Legal basis: Art. 6 para. 1 lit. a GDPR (consent).

You can adjust your cookie settings at any time via the cookie banner or in your browser settings.

5. Recipients of Your Data

For contract fulfillment, we transfer your data to the following categories of recipients if necessary:

5.1 Shipping Service Providers

We transmit your address data to shipping service providers (e.g., DHL, DPD, GLS) for delivery of the goods.

5.2 Payment Service Providers

When paying via external service providers (PayPal, Klarna, credit card), we transmit the data required for payment processing to these providers.

5.3 Technical Service Providers

We use Shopify as our shop system. Shopify collects and processes customer data as part of order processing. Additional service providers may be used for hosting, email delivery and IT security.

5.4 Marketing Service Providers

For marketing purposes, data may be transmitted to Meta (Facebook/Instagram), Google or email marketing providers – only with appropriate consent.

6. Data Storage Duration

We store your personal data only as long as necessary for the purposes for which it was collected or if legal retention periods exist.

• Contract data: 10 years (tax retention)
• Customer account: Until deletion of the account by you or after 2 years of inactivity
• Correspondence: 3 years after conclusion of the matter
• Newsletter consent: Until revocation of consent

7. Your Rights

As a data subject, you have the following rights:

7.1 Right of Access (Art. 15 GDPR)

You have the right to obtain information about your personal data stored by us at any time.

7.2 Right to Rectification (Art. 16 GDPR)

You have the right to request the correction of inaccurate or incomplete data.

7.3 Right to Erasure (Art. 17 GDPR)

You have the right to request the deletion of your personal data, provided no legal retention obligations prevent this.

7.4 Right to Restriction of Processing (Art. 18 GDPR)

Under certain circumstances, you can request the restriction of processing of your data.

7.5 Right to Data Portability (Art. 20 GDPR)

You have the right to receive your data in a structured, commonly used and machine-readable format.

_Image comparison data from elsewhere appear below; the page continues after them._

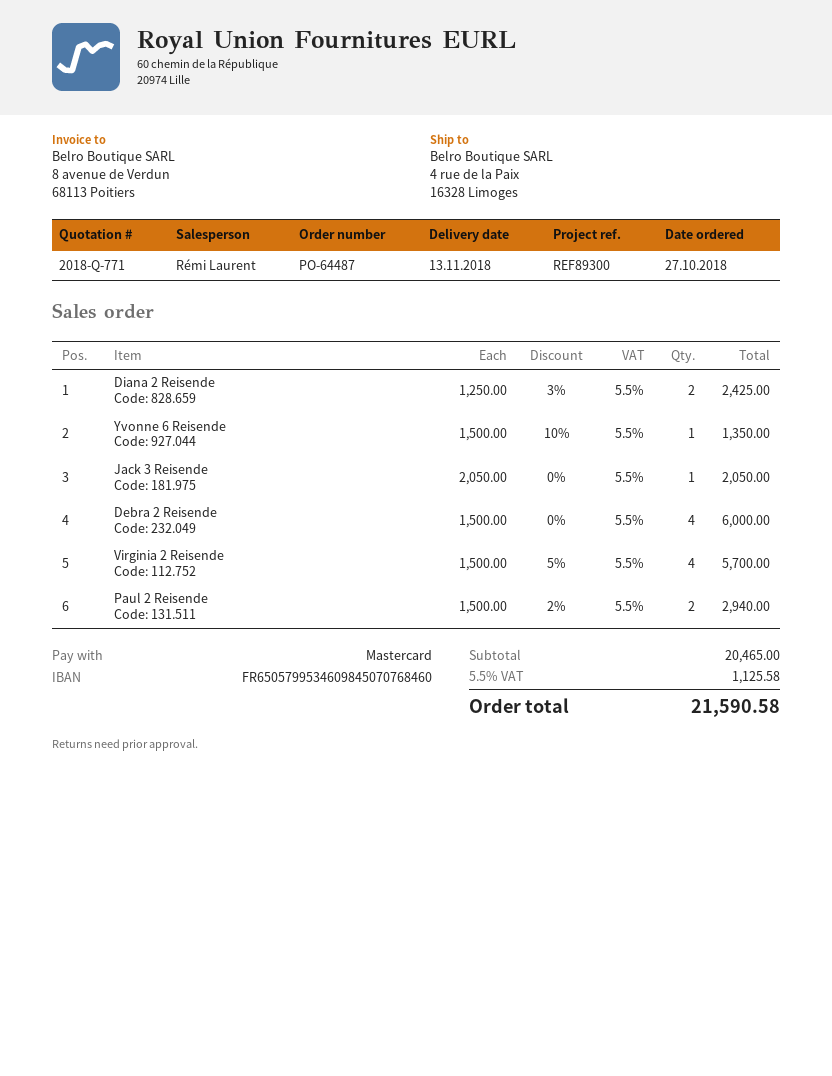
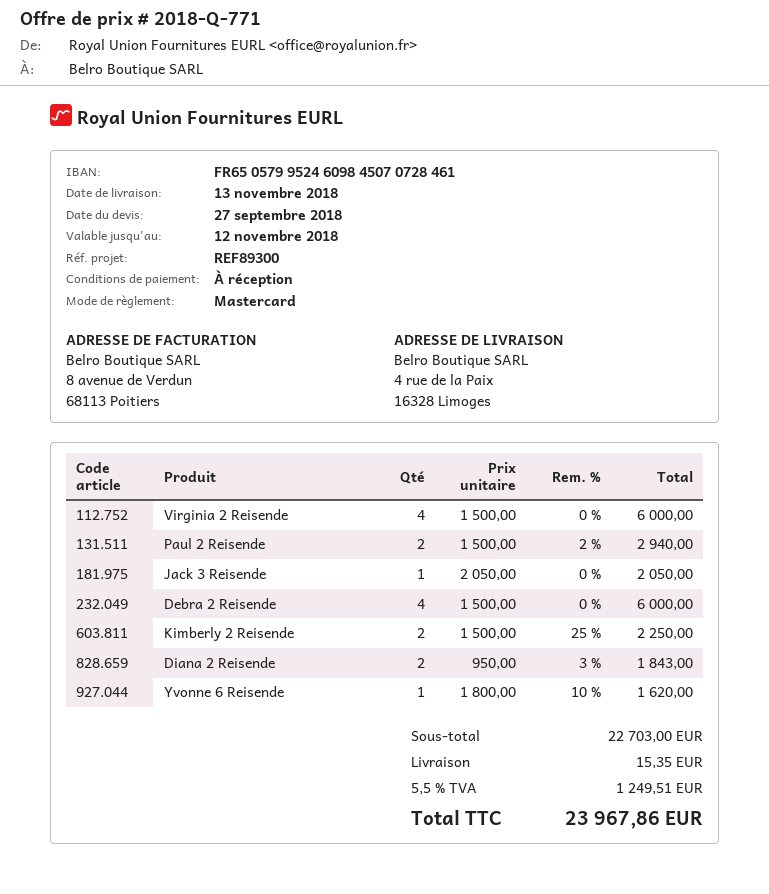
bank account: FR6505799534609845070768460 -> FR6505799524609845070728461
Diana 2 Reisende: 2 x 1250.00 - 3% = 2425.00 -> 2 x 950.00 - 3% = 1843.00
Yvonne 6 Reisende: 1 x 1500.00 - 10% = 1350.00 -> 1 x 1800.00 - 10% = 1620.00
Virginia 2 Reisende: 4 x 1500.00 - 5% = 5700.00 -> 4 x 1500.00 = 6000.00
Kimberly 2 Reisende: none -> 2 x 1500.00 - 25% = 2250.00
subtotal: 20465.00 -> 22703.00
shipping: none -> 15.35
tax: 5.5% = 1125.58 -> 5.5% = 1249.51
total: 21590.58 -> 23967.86

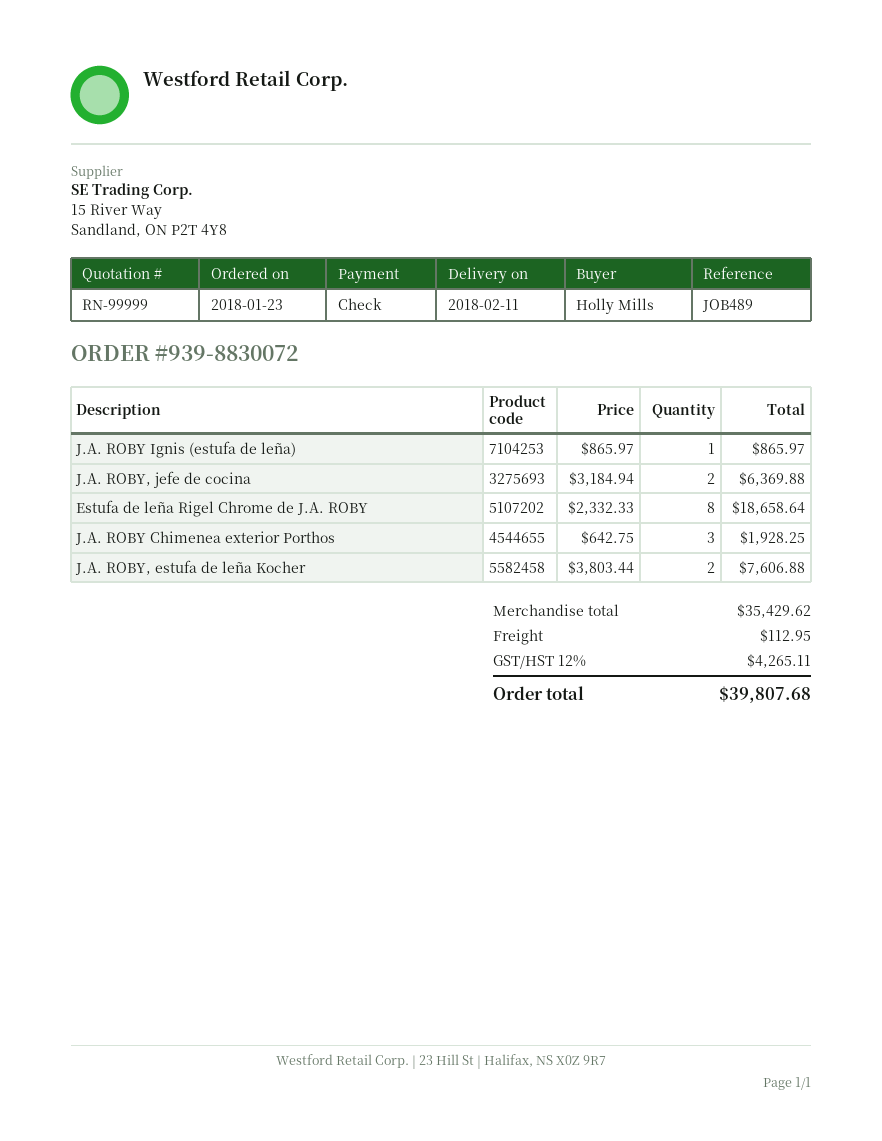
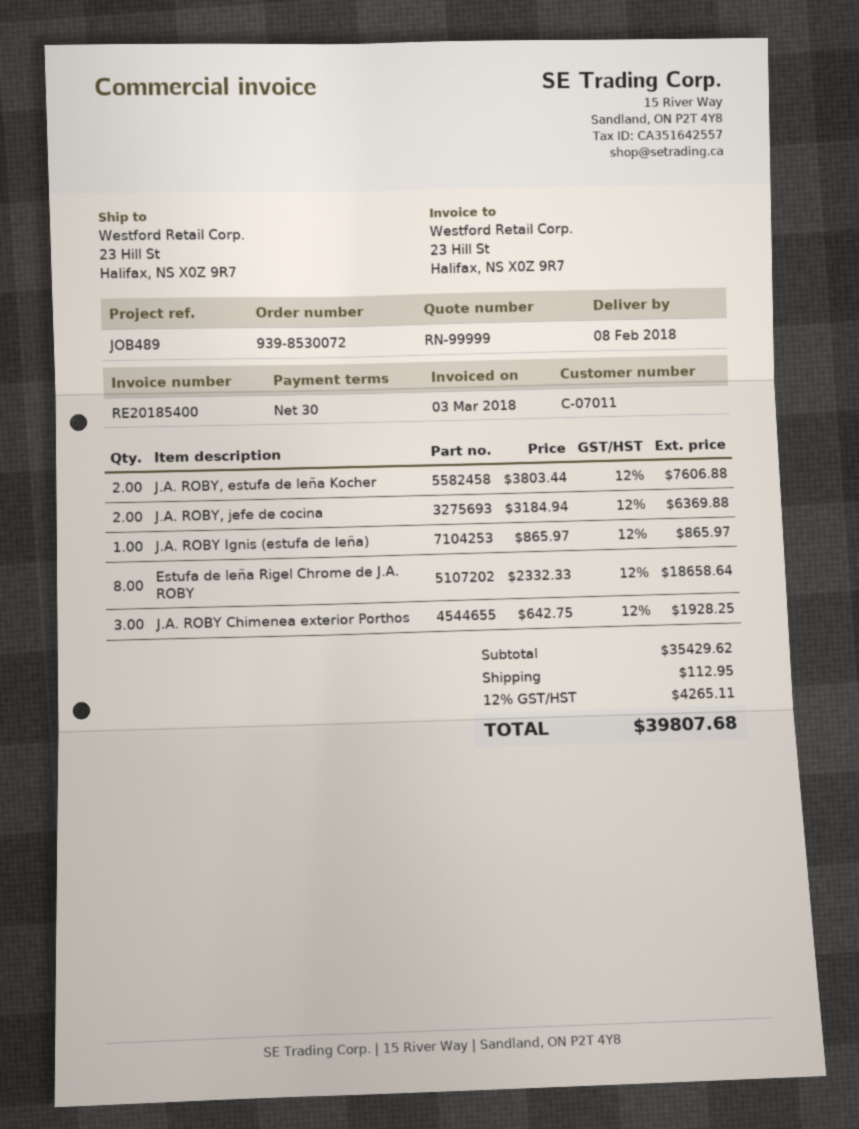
order number: 939-8830072 -> 939-8530072
delivery date: 2018-02-11 -> 2018-02-08

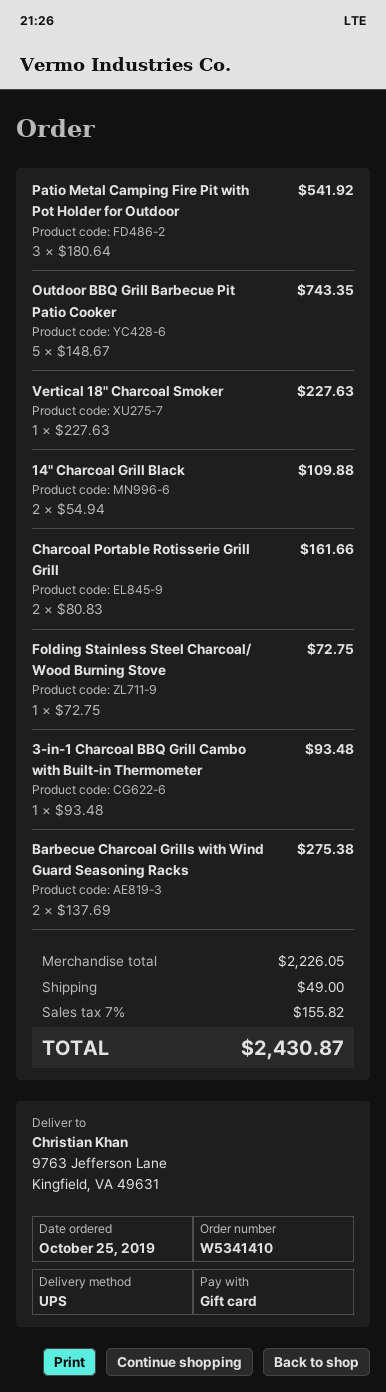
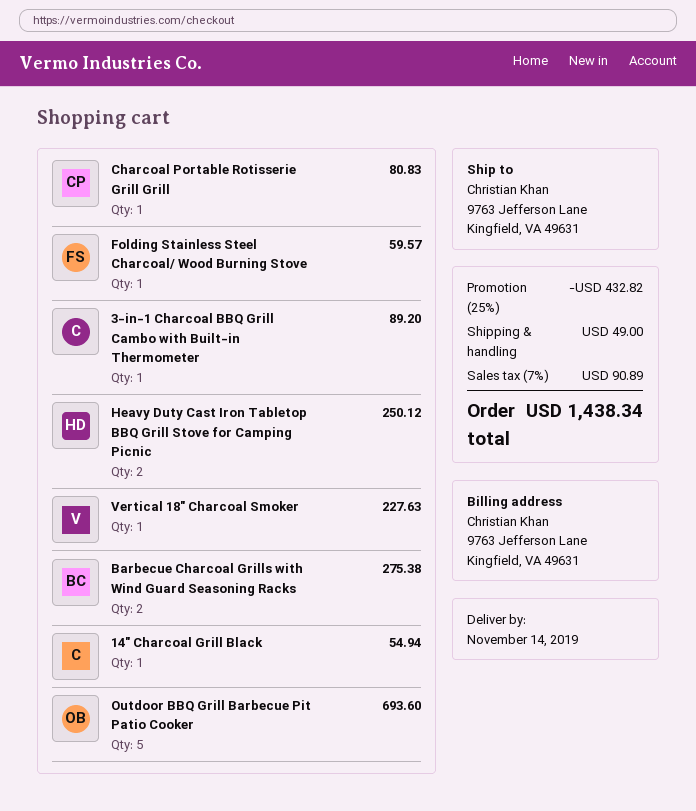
Patio Metal Camping Fire Pit with Pot Holder for Outdoor: 3 for 541.92 -> none
Outdoor BBQ Grill Barbecue Pit Patio Cooker: 5 for 743.35 -> 5 for 693.60
14" Charcoal Grill Black: 2 for 109.88 -> 1 for 54.94
Charcoal Portable Rotisserie Grill Grill: 2 for 161.66 -> 1 for 80.83
Folding Stainless Steel Charcoal/ Wood Burning Stove: 1 for 72.75 -> 1 for 59.57
3-in-1 Charcoal BBQ Grill Cambo with Built-in Thermometer: 1 for 93.48 -> 1 for 89.20
Heavy Duty Cast Iron Tabletop BBQ Grill Stove for Camping Picnic: none -> 2 for 250.12
discount: none -> 25% = 432.82
tax: 7% = 155.82 -> 7% = 90.89
total: 2430.87 -> 1438.34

7.6 Right to Object (Art. 21 GDPR)

You have the right to object at any time, on grounds relating to your particular situation, to processing of personal data concerning you which is based on point (e) or (f) of Article 6(1) GDPR.

For direct marketing (e.g., newsletters), you can object at any time without stating reasons.

7.7 Withdrawal of Consent (Art. 7 para. 3 GDPR)

You have the right to withdraw your consent at any time. The lawfulness of the processing carried out until withdrawal remains unaffected.

7.8 Right to Lodge a Complaint (Art. 77 GDPR)

You have the right to lodge a complaint with a data protection supervisory authority if you believe that the processing of your personal data violates the GDPR.

Competent supervisory authority:
State Commissioner for Data Protection and Freedom of Information North Rhine-Westphalia
Kavalleriestraße 2-4
40213 Düsseldorf
Phone: 02 11/384 24-0
Email: poststelle@ldi.nrw.de

8. Data Transfer to Third Countries

Some of our service providers (e.g., Meta, Google, Shopify) are based in the USA or other third countries. When transferring data to these countries, we ensure an adequate level of data protection through suitable guarantees (e.g., EU Commission standard contractual clauses).

9. Data Security

We implement technical and organizational security measures to protect your data against manipulation, loss, destruction or unauthorized access. These include:

• SSL/TLS encryption for data transmission
• Firewall systems
• Password protection for customer accounts
• Access restrictions to personal data

10. Changes to This Privacy Policy

We reserve the right to amend this privacy policy as necessary to adapt it to changed legal situations or changes to our service and data processing. The current version is always available on this page.